Welcome home, mavie!
Gorgeous photos! I'm glad you had such beautiful nature around you to give you a break from all the beige.
The rehab went okay though. It was very movement oriented and i spent a quite active time there and was able to more or less fit the program to my needs. The aftermath from covid are still noticeable, plus i wasn't fit before, but in contrast to everybody around here the clinic's concept is to make you move as much as possible. It's certainly rehab sports and most patients were there for orthopedic reasons but i got to sweat a lot. When i asked the doctor there about the mismatch to what the doctor at home told me she simply answered: We have a different approach here.
Many years ago now I had a case of plantar fasciitis that was so bad I could not walk. I had been participating in a 24-hour relay where there was a beer tent on site. During the day, everything was fine. But at night some of my teammates liked to stop in at the beer tent in the middle of their laps. I was running after someone who I knew I could count on to complete a lap in 18-20 minutes during the day. But at night she would take over an hour to "run" the same distance. And it was cold out. I ended up being stuck in the exchange zone multiple times, waiting and waiting and waiting and not being able to warm up properly because I never knew when my teammate would arrive to hand off to me. Plus I did a lot more mileage that night than I was used to. It was not a good combination, and by morning I could no longer walk. A housemate came out to the event site and drove me home, and I slept for the rest of the day.

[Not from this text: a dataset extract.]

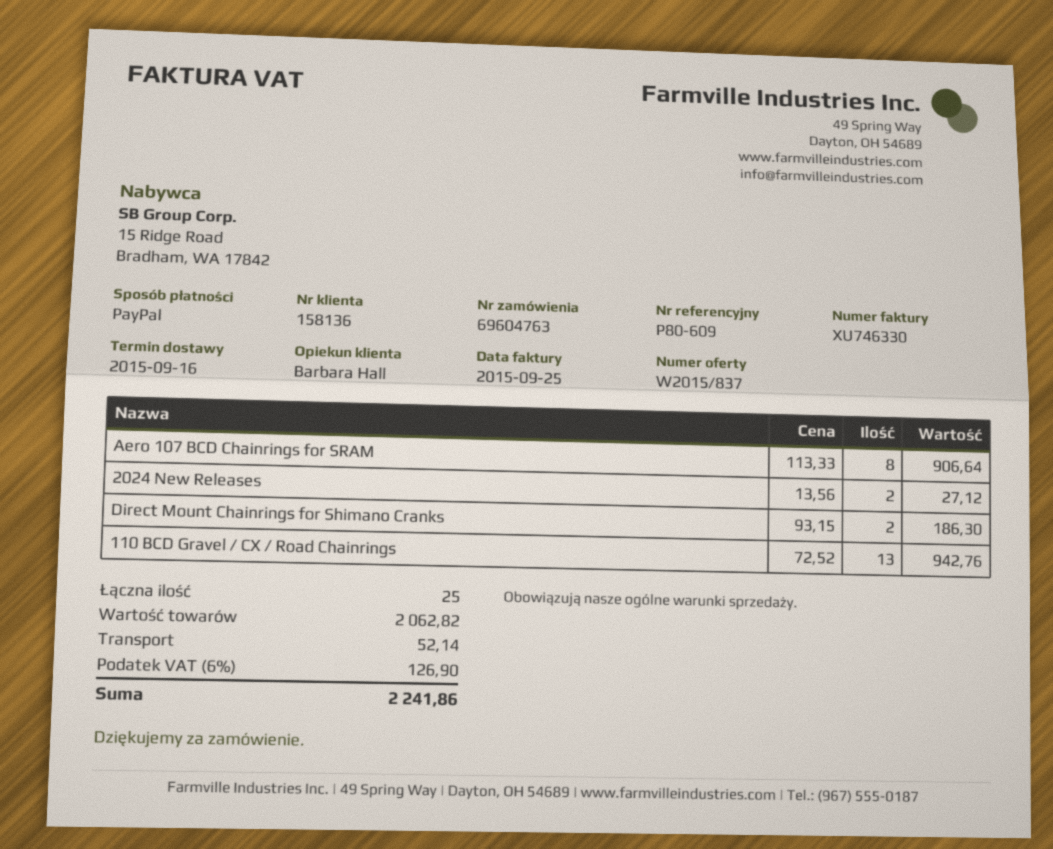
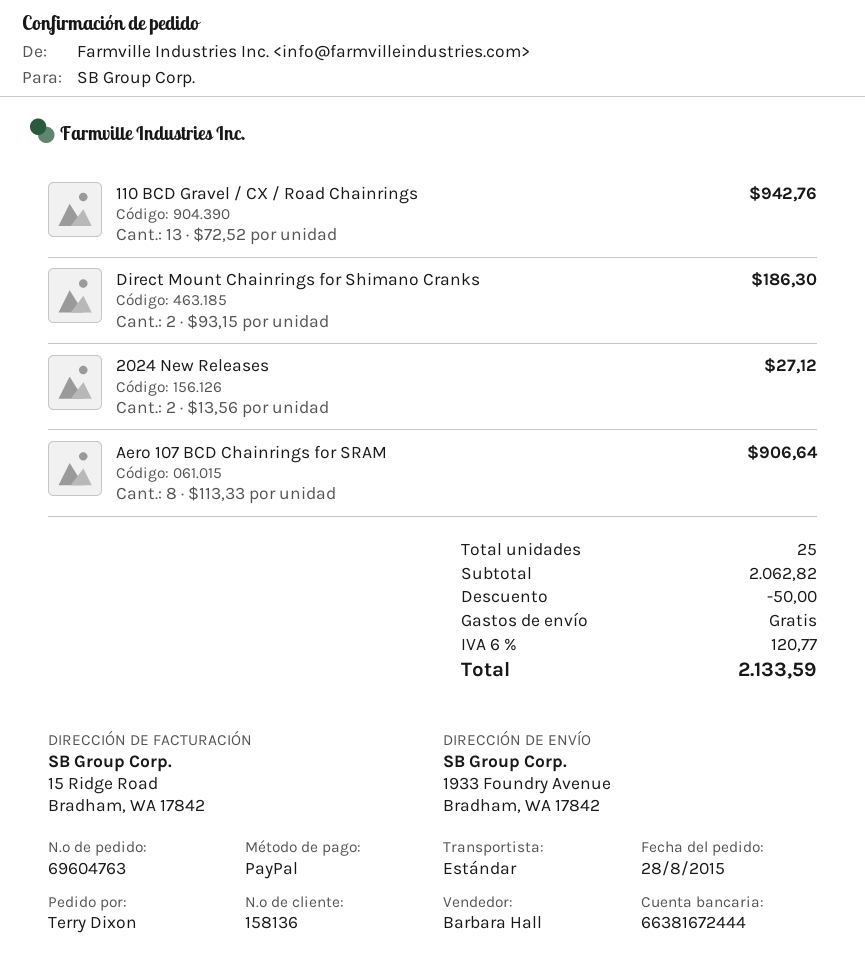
discount: none -> 50.00
shipping: 52.14 -> 0.00
tax: 6% = 126.90 -> 6% = 120.77
total: 2241.86 -> 2133.59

The next day I still could not walk. So I squeezed my feet into the softest, most easy to take on and off pair of shoes I owned (penny loafers), and I hobbled to a walk in medical clinic which was across the road from where I lived. (Technically across two roads. I lived in a corner house, and the clinic was on the opposite corner.) After giving my information at the clinic I was sent into an examination room, where I waited.
Eventually a doctor opened the door to the exam room. He stood in the doorway and said, "I can tell that your foot isn't broken because you are wearing nice shoes. Take a pain killer and don't run anymore." Then he left. I am not exaggerating here. He didn't touch me, or even ask me to take off my shoe. He did not even step into the room!
The next day, a teammate from the relay team (the same person whose lap times varied between 18 and 120 minutes, depending on how many beers she stopped to drink en route) told me about a sports injury clinic that was across town. I was able to get an appointment there within a couple of weeks, at which point I still could not walk, but I was able to cycle to the clinic by using only my uninjured foot. The doctor at the sports injury clinic actually examined my foot. She had me "walk" (i.e.: hobble) up and down the hallway so she could examine my gait (such as it was at that point), she gave me an actual diagnosis for what was wrong with my foot (plantar fasciitis), and explained to me what that was, and gave me a printout of a whole page of exercises to do to rehab the injury, and explained the exercises to me and how often to do them, etc. TOTALLY different experiences from two different general practitioners in the very same town.
We have so many health problems in our society that result directly from sedentary lifestyles! That there are still many medical professional who seem to think "if moving hurts, stop moving" is an acceptable prescription baffles me. I'm glad you were able to get into a rehab program that helped you and actually encouraged you to move!